• [EXERCISE DETAILS]
Return all of the entries exactly, with nothing added or left out.

• [INFORMATION PROVIDED]
════════════════════
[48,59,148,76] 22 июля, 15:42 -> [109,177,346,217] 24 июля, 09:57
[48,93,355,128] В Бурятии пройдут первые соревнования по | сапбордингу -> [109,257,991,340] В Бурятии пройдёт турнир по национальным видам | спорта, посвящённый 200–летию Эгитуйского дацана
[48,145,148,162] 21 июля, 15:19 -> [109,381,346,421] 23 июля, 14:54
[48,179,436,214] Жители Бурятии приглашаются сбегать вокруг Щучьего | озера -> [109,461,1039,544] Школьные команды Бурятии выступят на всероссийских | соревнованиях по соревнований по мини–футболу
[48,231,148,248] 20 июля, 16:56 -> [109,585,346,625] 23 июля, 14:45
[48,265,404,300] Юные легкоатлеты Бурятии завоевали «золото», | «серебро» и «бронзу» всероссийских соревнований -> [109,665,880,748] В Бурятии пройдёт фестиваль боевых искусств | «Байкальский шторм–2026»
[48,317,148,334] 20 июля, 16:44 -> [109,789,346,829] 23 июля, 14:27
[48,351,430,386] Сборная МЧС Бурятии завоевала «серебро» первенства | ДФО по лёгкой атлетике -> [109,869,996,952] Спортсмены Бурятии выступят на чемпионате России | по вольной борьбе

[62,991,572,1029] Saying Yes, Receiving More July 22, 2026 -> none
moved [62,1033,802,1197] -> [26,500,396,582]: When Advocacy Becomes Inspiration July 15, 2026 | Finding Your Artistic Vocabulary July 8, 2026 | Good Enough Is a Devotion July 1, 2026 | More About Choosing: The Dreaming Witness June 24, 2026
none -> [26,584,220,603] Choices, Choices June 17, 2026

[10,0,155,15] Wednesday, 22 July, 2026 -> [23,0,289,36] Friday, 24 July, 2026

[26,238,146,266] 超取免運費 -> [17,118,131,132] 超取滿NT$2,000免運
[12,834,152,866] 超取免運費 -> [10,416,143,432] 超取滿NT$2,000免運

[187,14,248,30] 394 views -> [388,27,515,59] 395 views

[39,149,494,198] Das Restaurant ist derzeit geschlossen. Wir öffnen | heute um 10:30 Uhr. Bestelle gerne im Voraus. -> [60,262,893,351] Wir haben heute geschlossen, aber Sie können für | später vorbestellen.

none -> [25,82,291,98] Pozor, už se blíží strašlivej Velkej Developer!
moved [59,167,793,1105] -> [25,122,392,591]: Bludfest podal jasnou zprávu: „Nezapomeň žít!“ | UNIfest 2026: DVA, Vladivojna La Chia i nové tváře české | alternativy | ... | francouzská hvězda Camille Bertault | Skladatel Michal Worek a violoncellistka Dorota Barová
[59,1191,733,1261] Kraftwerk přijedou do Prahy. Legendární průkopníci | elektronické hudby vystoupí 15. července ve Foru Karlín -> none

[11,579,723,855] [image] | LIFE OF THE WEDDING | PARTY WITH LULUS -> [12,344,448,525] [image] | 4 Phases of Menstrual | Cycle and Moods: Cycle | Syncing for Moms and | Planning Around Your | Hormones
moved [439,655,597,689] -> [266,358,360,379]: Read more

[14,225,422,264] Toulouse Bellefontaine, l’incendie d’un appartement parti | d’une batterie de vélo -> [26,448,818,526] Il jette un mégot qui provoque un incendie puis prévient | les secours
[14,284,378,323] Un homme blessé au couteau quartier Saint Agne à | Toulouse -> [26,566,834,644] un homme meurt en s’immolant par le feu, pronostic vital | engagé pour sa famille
════════════════════
• [RESPONSE BOX]
[48,59,148,76] 22 июля, 15:42 -> [109,177,346,217] 24 июля, 09:57
[48,93,355,128] В Бурятии пройдут первые соревнования по | сапбордингу -> [109,257,991,340] В Бурятии пройдёт турнир по национальным видам | спорта, посвящённый 200–летию Эгитуйского дацана
[48,145,148,162] 21 июля, 15:19 -> [109,381,346,421] 23 июля, 14:54
[48,179,436,214] Жители Бурятии приглашаются сбегать вокруг Щучьего | озера -> [109,461,1039,544] Школьные команды Бурятии выступят на всероссийских | соревнованиях по соревнований по мини–футболу
[48,231,148,248] 20 июля, 16:56 -> [109,585,346,625] 23 июля, 14:45
[48,265,404,300] Юные легкоатлеты Бурятии завоевали «золото», | «серебро» и «бронзу» всероссийских соревнований -> [109,665,880,748] В Бурятии пройдёт фестиваль боевых искусств | «Байкальский шторм–2026»
[48,317,148,334] 20 июля, 16:44 -> [109,789,346,829] 23 июля, 14:27
[48,351,430,386] Сборная МЧС Бурятии завоевала «серебро» первенства | ДФО по лёгкой атлетике -> [109,869,996,952] Спортсмены Бурятии выступят на чемпионате России | по вольной борьбе

[62,991,572,1029] Saying Yes, Receiving More July 22, 2026 -> none
moved [62,1033,802,1197] -> [26,500,396,582]: When Advocacy Becomes Inspiration July 15, 2026 | Finding Your Artistic Vocabulary July 8, 2026 | Good Enough Is a Devotion July 1, 2026 | More About Choosing: The Dreaming Witness June 24, 2026
none -> [26,584,220,603] Choices, Choices June 17, 2026

[10,0,155,15] Wednesday, 22 July, 2026 -> [23,0,289,36] Friday, 24 July, 2026

[26,238,146,266] 超取免運費 -> [17,118,131,132] 超取滿NT$2,000免運
[12,834,152,866] 超取免運費 -> [10,416,143,432] 超取滿NT$2,000免運

[187,14,248,30] 394 views -> [388,27,515,59] 395 views

[39,149,494,198] Das Restaurant ist derzeit geschlossen. Wir öffnen | heute um 10:30 Uhr. Bestelle gerne im Voraus. -> [60,262,893,351] Wir haben heute geschlossen, aber Sie können für | später vorbestellen.

none -> [25,82,291,98] Pozor, už se blíží strašlivej Velkej Developer!
moved [59,167,793,1105] -> [25,122,392,591]: Bludfest podal jasnou zprávu: „Nezapomeň žít!“ | UNIfest 2026: DVA, Vladivojna La Chia i nové tváře české | alternativy | ... | francouzská hvězda Camille Bertault | Skladatel Michal Worek a violoncellistka Dorota Barová
[59,1191,733,1261] Kraftwerk přijedou do Prahy. Legendární průkopníci | elektronické hudby vystoupí 15. července ve Foru Karlín -> none

[11,579,723,855] [image] | LIFE OF THE WEDDING | PARTY WITH LULUS -> [12,344,448,525] [image] | 4 Phases of Menstrual | Cycle and Moods: Cycle | Syncing for Moms and | Planning Around Your | Hormones
moved [439,655,597,689] -> [266,358,360,379]: Read more

[14,225,422,264] Toulouse Bellefontaine, l’incendie d’un appartement parti | d’une batterie de vélo -> [26,448,818,526] Il jette un mégot qui provoque un incendie puis prévient | les secours
[14,284,378,323] Un homme blessé au couteau quartier Saint Agne à | Toulouse -> [26,566,834,644] un homme meurt en s’immolant par le feu, pronostic vital | engagé pour sa famille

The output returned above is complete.